Affiliation:
1. Belarusian State Medical University
2. Institute of Genetics and Cytology of the National Academy of Sciences of Belarus
3. N. N. Alexandrov National Cancer Centre
4. Minsk City Clinical Oncology Center
Abstract
Currently, much attention is paid to studying the vascular endothelial growth factor (VEGF) that stimulates angiogenesis, as a potential target for antiangiogenic therapy. The purpose of this work was to study the effect of polymorphic variants rs2010963 (G-634C), rs699947 (A-2578C), and rs3025039 (C+936T) of the VEGF gene, encoding a vascular endothelial growth factor, on the overall (OS) and adjusted survival (AS) of patients with non-small cell lung cancer (NSCLC) at stages I–III. The effect of VEGF rs699947 polymorphic variants on the extent of tumor spread was shown.
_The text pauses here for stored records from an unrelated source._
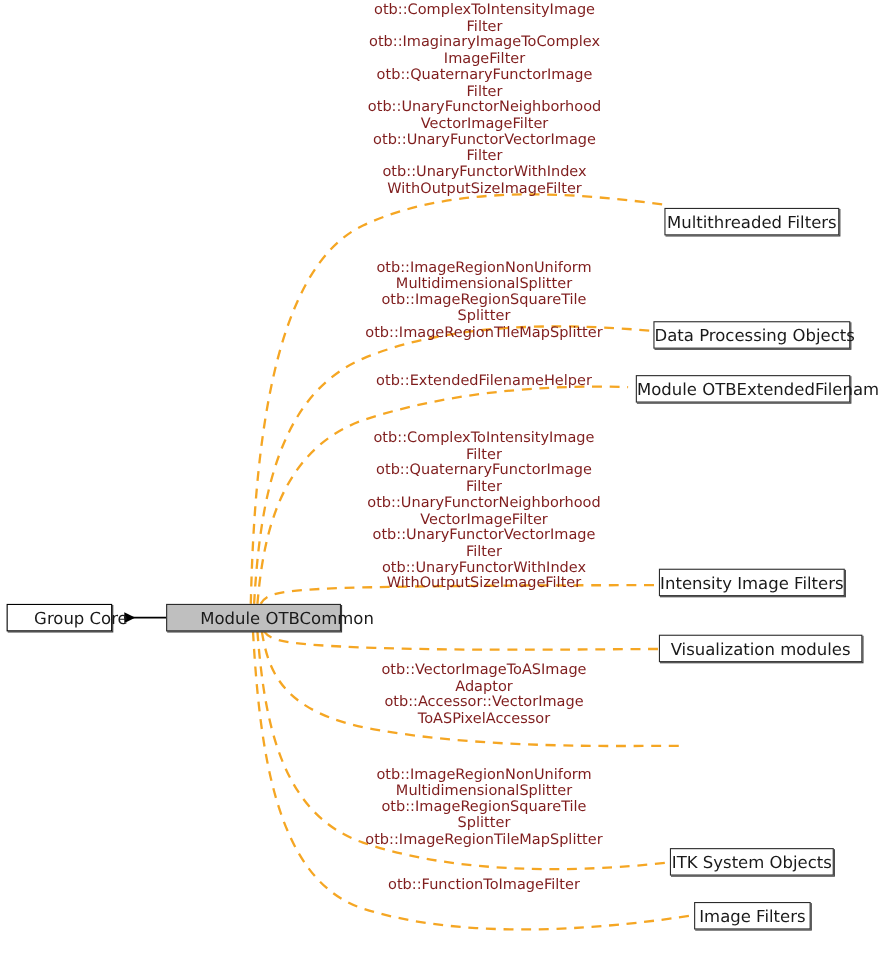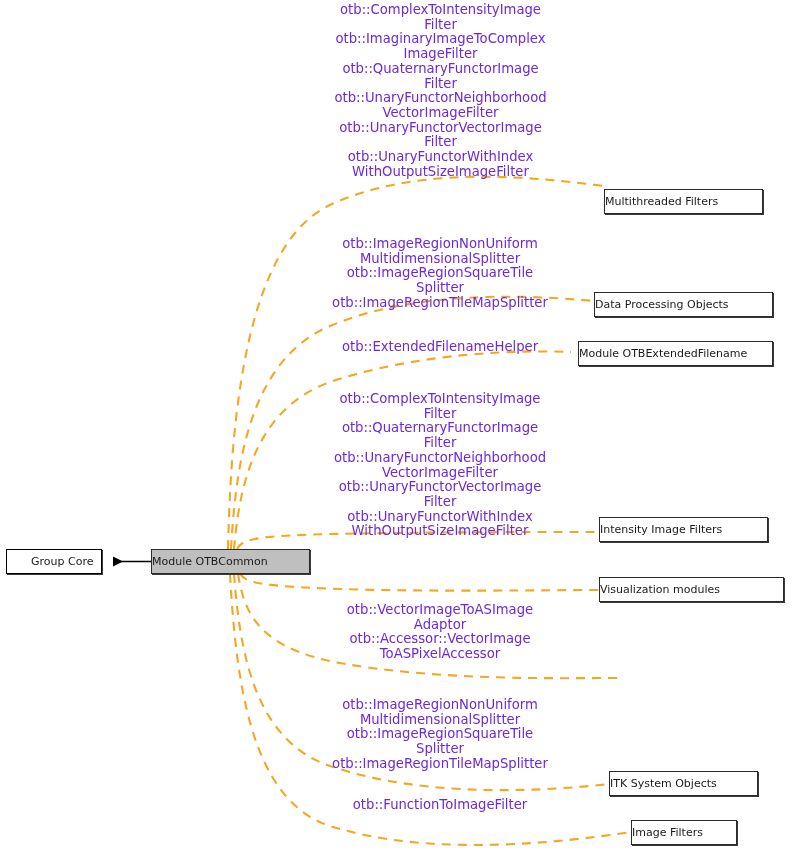--- a/index.html
+++ b/index.html
@@ -51,7 +51,7 @@
     font-size: 13.2px;
     line-height: 14.7px;
     text-align: center;
-    color: #6d28d9;
+    color: #7f1d1d;
     white-space: pre-line;
   }
 </style>

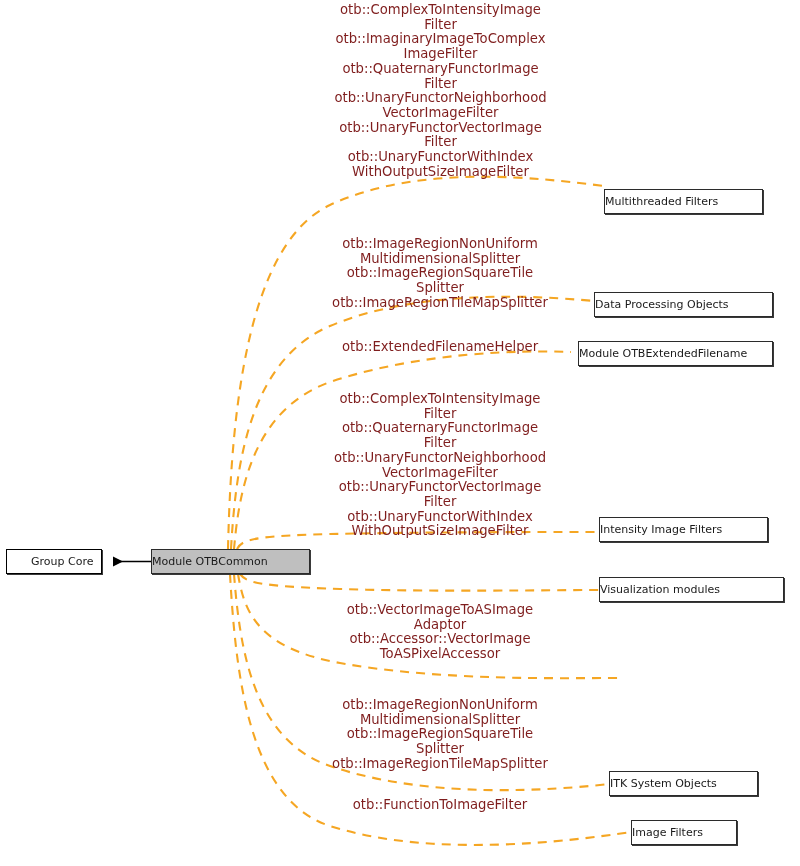--- a/index.html
+++ b/index.html
@@ -31,8 +31,9 @@
     box-sizing: border-box;
     border: 1px solid #2b2b2b;
     background: #ffffff;
-    font-size: 11px;
+    font-size: 15px;
     line-height: 24px;
+    text-align: center;
     white-space: nowrap;
     color: #1a1a1a;
     box-shadow: 1px 1px 0 0 #3a3a3a;

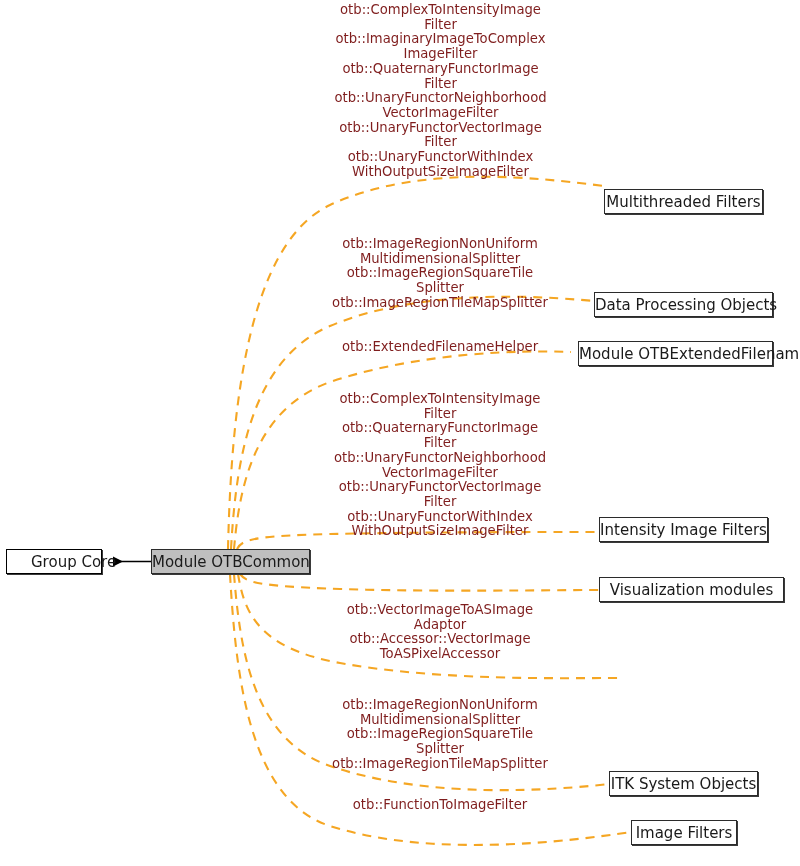--- a/index.html
+++ b/index.html
@@ -132,7 +132,7 @@
 
   <div class="node group" style="left:6px; top:549px; width:96px; height:25px;">Group Core</div>
 
-  <div class="node root" style="left:151px; top:549px; width:159px; height:25px;">Module OTBCommon</div>
+  <div class="node root" style="left:151px; top:549px; width:159px; height:25px;padding-left:30px;">Module OTBCommon</div>
 
   <div class="node" style="left:604px; top:189px; width:159px; height:25px;">Multithreaded Filters</div>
A connection between AS and polymorphic variants rs2010963 (G-634C) and rs699947 (A-2578C) was established. The one-year adjusted survival (AS) in the -634G/C genotype carriers was 81.9 ± 3.9 %; in the -634G/G genotype carriers – 92.8 ± 2.5 %; and p = 0.016 was the significance level. Two-year AS was as follows: in the carriers of the -634G/C genotype was 70.4 ± 4.6 %; in the carriers of the -634G/G genotype – 84.3 ± 3.5 %; and p = 0.015. Three-year AS: in the carriers of the -634G/ genotype C was 63.0 ± 4.9 %; in the carriers of the -634G/G genotype – 76.7 ± 4.1 %; and p = 0.029. One-year and two-year AS in the carriers of the -2578A/A genotype was significantly higher than in the carriers of the -2578C/C genotype (p = 0.015 and p = 0.042 respectively). The identified influence of the polymorphic variants rs2010963 and rs699947 on the survival of NSCLC patients during the first three years after the established diagnosis shows a need to use knowledge about the genetic characteristics of a tumor during therapy.